Olivia

A Olivia y a su madre, Regina, las instalaron en la casa de pueblo familiar sus cuatro hermanos, todos hombres, quienes así lo decidieron. La casa era pequeña, solo dos habitaciones, lo justo para ambas. Olivia dejó su trabajo ya que, según sus hermanos, era la hija y debía encargarse de cuidar a su madre, y así lo aceptó, mientras sus hermanos se olvidaban de ellas.

La gracia y la simpatía de Olivia hizo que se ganara a sus vecinos, nunca dejaba de sonreír y se conformaba con la situación en la que vivía. Ella iba sintiéndose mayor y no tenía esperanzas ya de vivir su propia vida. Así, los días iban pasando, mientras ella disfrutaba de sus pequeñas cosas, como la sopa de verduras que tanto le gustaba de su madre, el contacto con los vecinos y su pequeño hogar.

Un día, Olivia cogió la lista de la compra y se fue al mercado. Allí se encontró con su amiga María y quedaron en verse pronto. En el mercado rescató a dos gatitos que estaban perdidos y se los llevó a su casa, donde su madre los acogió con agrado y le comentó a su hija:

–Sabes, Olivia, los gatos desde la antigüedad eran considerados Dioses, aunque ahora los matan sin compasión.

A los pocos días sonó el timbre y Olivia fue a abrir.

–María, pasa. -María entró y se sentó, llevaba unas gafas oscuras que le cubrían la cara. 

–¿No te quitas las gafas? -María se acarició su precioso pelo y negó con la cabeza.

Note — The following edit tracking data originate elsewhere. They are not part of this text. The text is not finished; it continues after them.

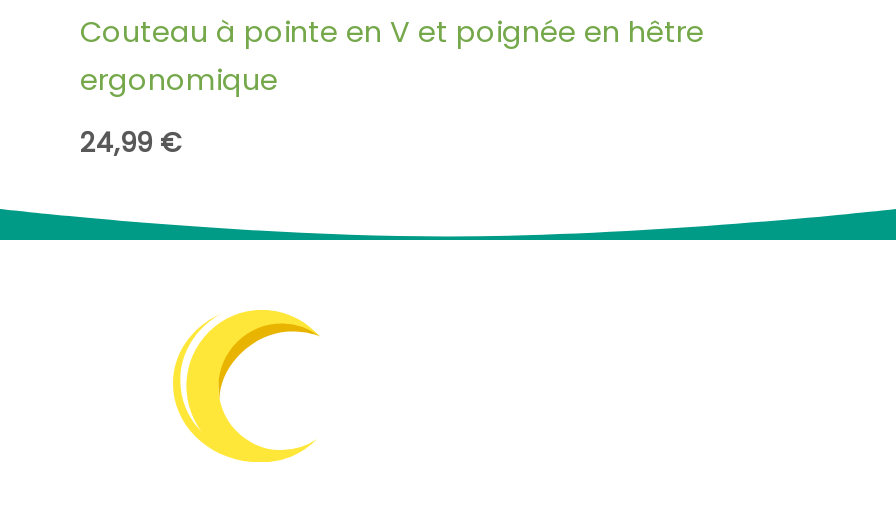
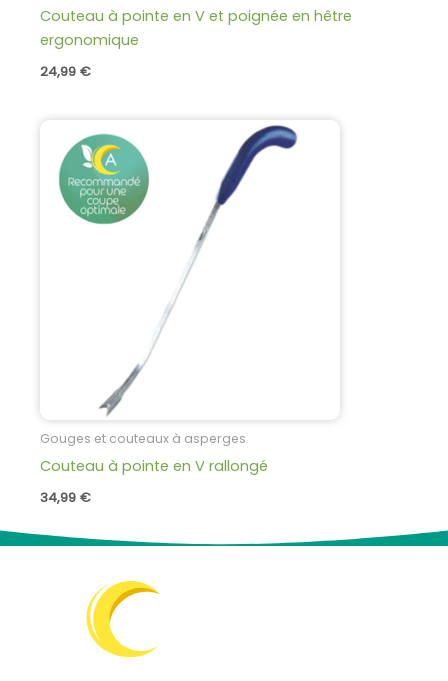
+ [image]
+ Gouges et couteaux à asperges
+ Couteau à pointe en V rallongé
+ 34,99 €
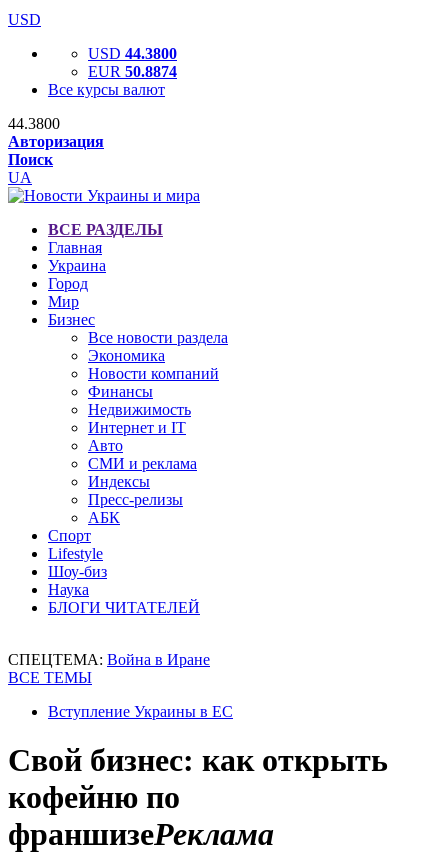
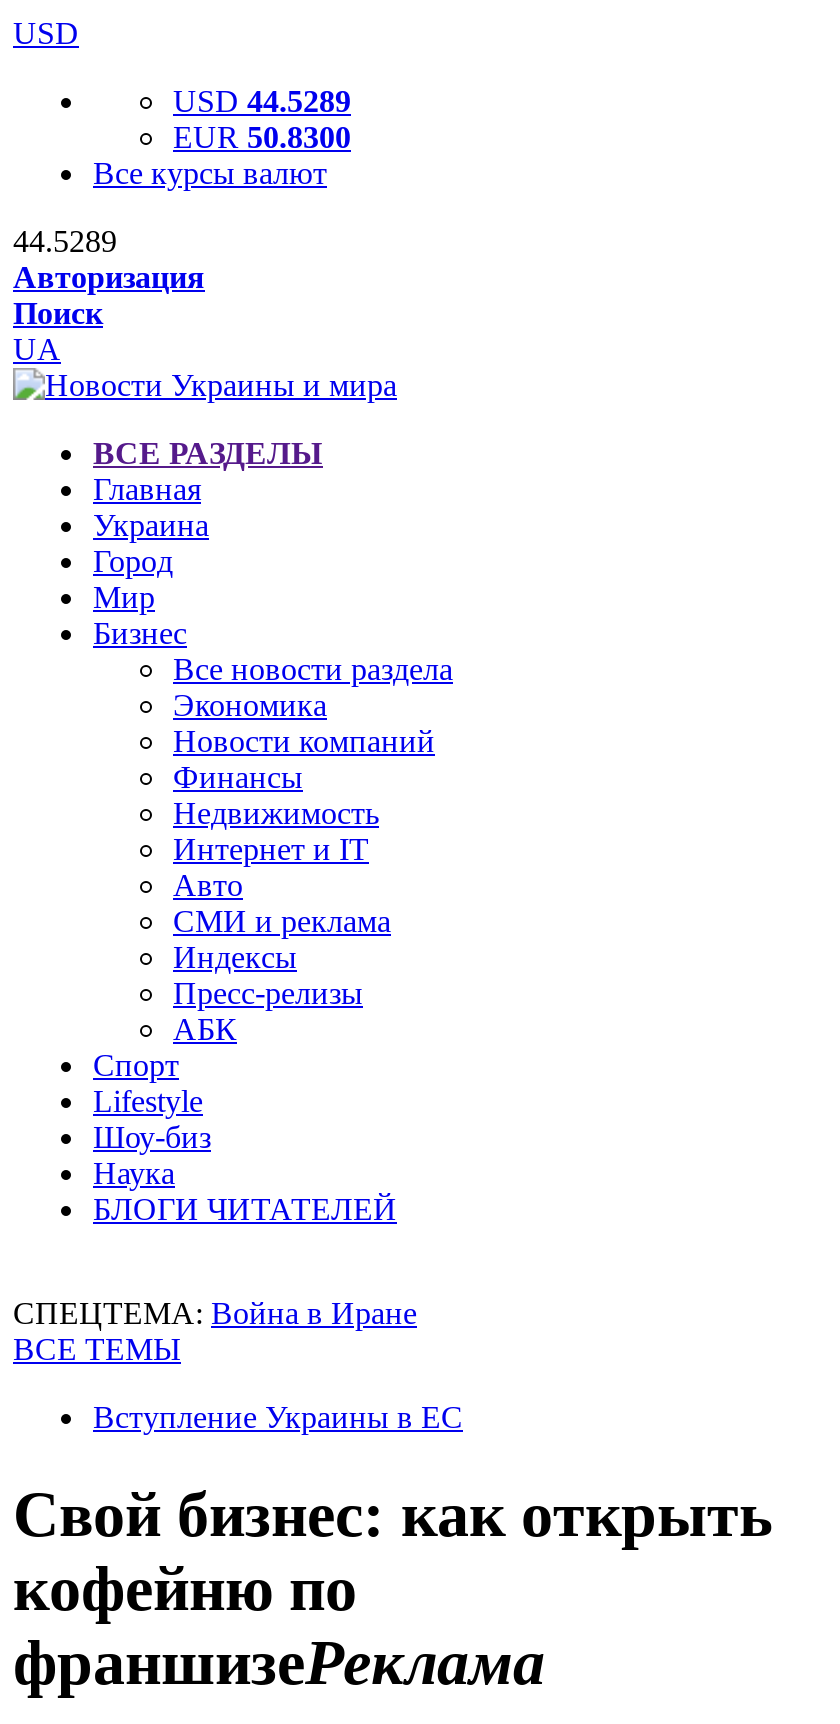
- USD 44.3800
+ USD 44.5289

- EUR 50.8874
+ EUR 50.8300

- 44.3800
+ 44.5289
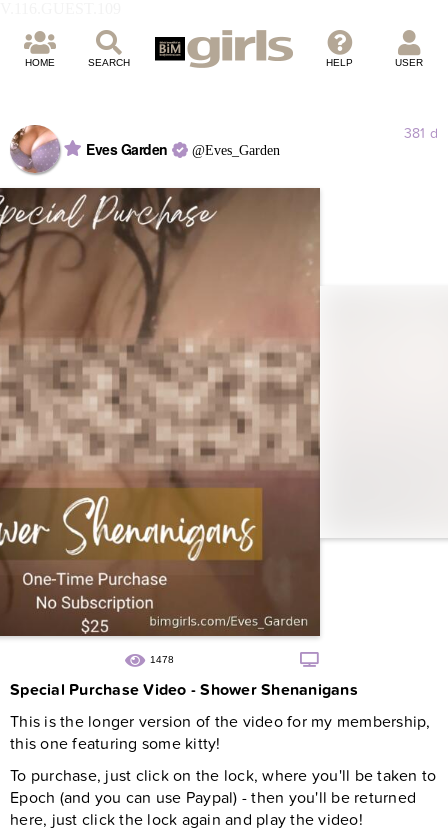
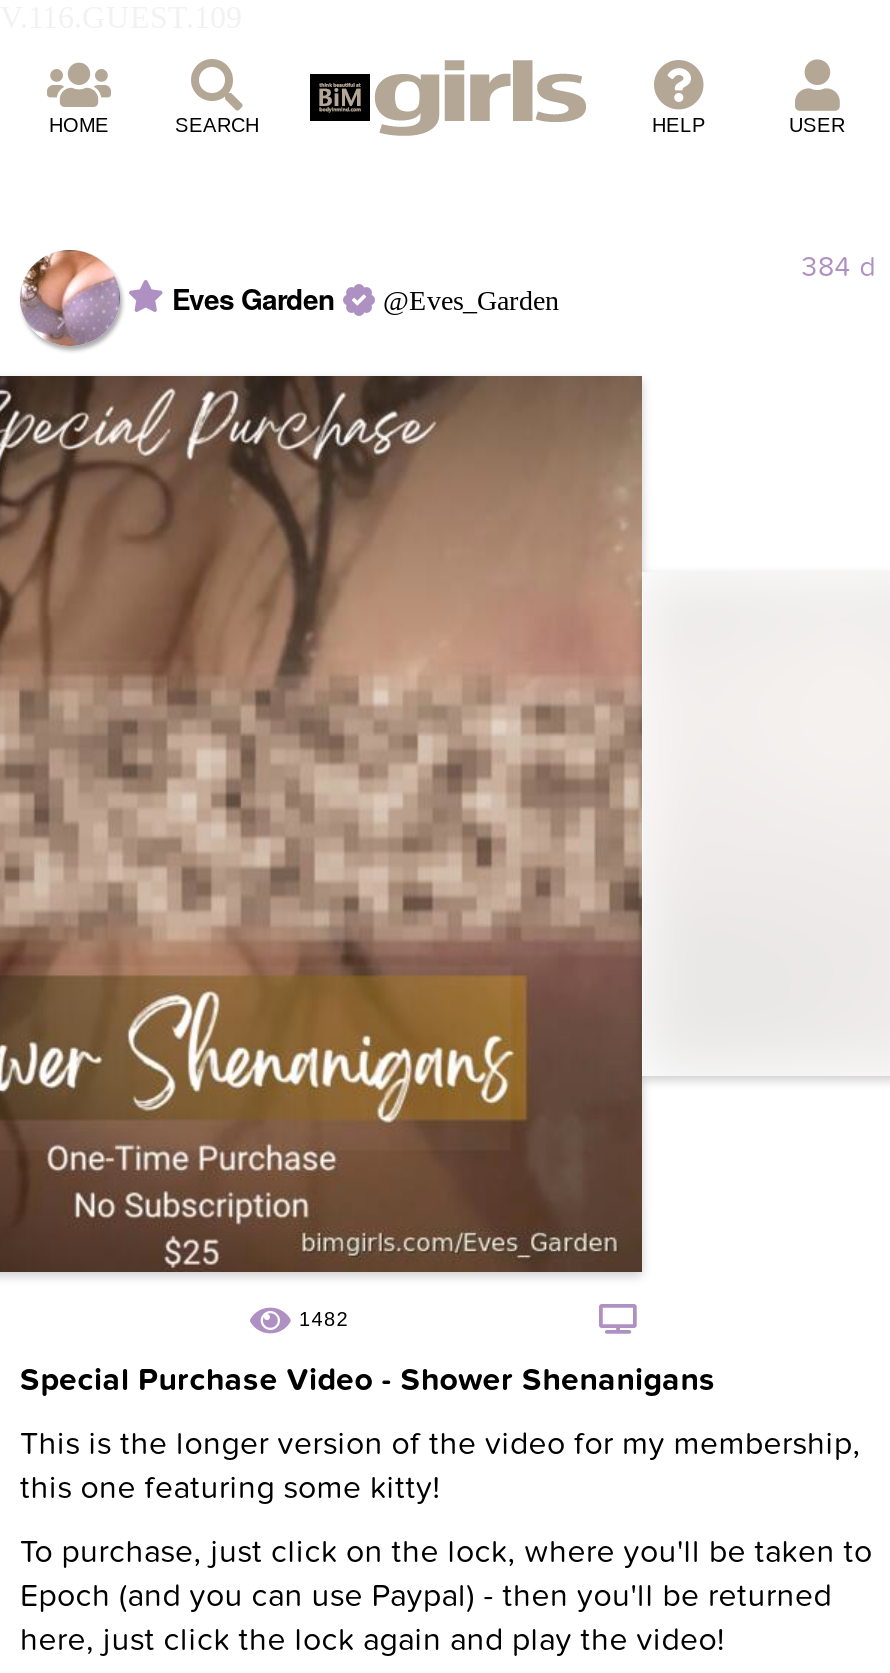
- 381 d
+ 384 d

- 1478
+ 1482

De pronto, Olivia vio como resbalaban las lágrimas por sus mejillas. Suavemente le quitó las gafas y dio un respingo hacia atrás cuando vio los ojos hinchados de su amiga, que apenas podía abrir. Olivia la abrazó mientras de los labios de María salía un lastimoso quejido.

–¿El cafre de tu marido? ¿Lo has denunciado?

–Esta es la primera vez, fui a la policía y me hicieron tantas preguntas que solo pude decir mi nombre y me fui sin denunciarlo.

–Vamos a mi habitación y me enseñas lo que te ha hecho. -Entraron en el dormitorio y María no quería mostrarle los moratones que recorrían su cuerpo.

–Venga María. -María se dejó quitar el suéter. –Canalla –dijo Olivia. 

Le dio un beso en un moratón y María se dejó acariciar por Olivia. Sin darse cuenta llegó el primer beso y grandes oleadas de placer sintieron al unísono, haciendo el amor hasta quedar exhaustas.

–Tienes que dejarlo.

–No puedo, me matará. Me lo dice continuamente.

-Tenemos que encontrar el medio. ¿Sabes, María? Los hombres son crueles, mis hermanos siempre me han tenido dominada, aquí con madre, sin ningún porvenir.

-–Porque quieres.

–Me obligan, así un día tras otro. Entre las dos podemos encontrar un medio de vivir mejor.

El marido de María encontraba a su mujer distinta, encrudeció sus palizas.

–Hasta aquí –le dijo Olivia a María–. Yo voy a hablar con mis hermanos y tú vas a dejar a tu marido. Nos vamos.

–¿Dónde vamos a ir? –le contestó María asustada.

–No importa mientras estemos juntas. O dejas a tu marido o te mata . Así que vámonos.

Olivia habló con sus hermanos para que se encargaran de su madre y ese mismo día, a las cuatro de la mañana, salían del pueblo, sin rumbo, que el coche las llevara.

Donde antes solo había nubes y lluvia, por fin lucía el sol en las vidas de Olivia y María.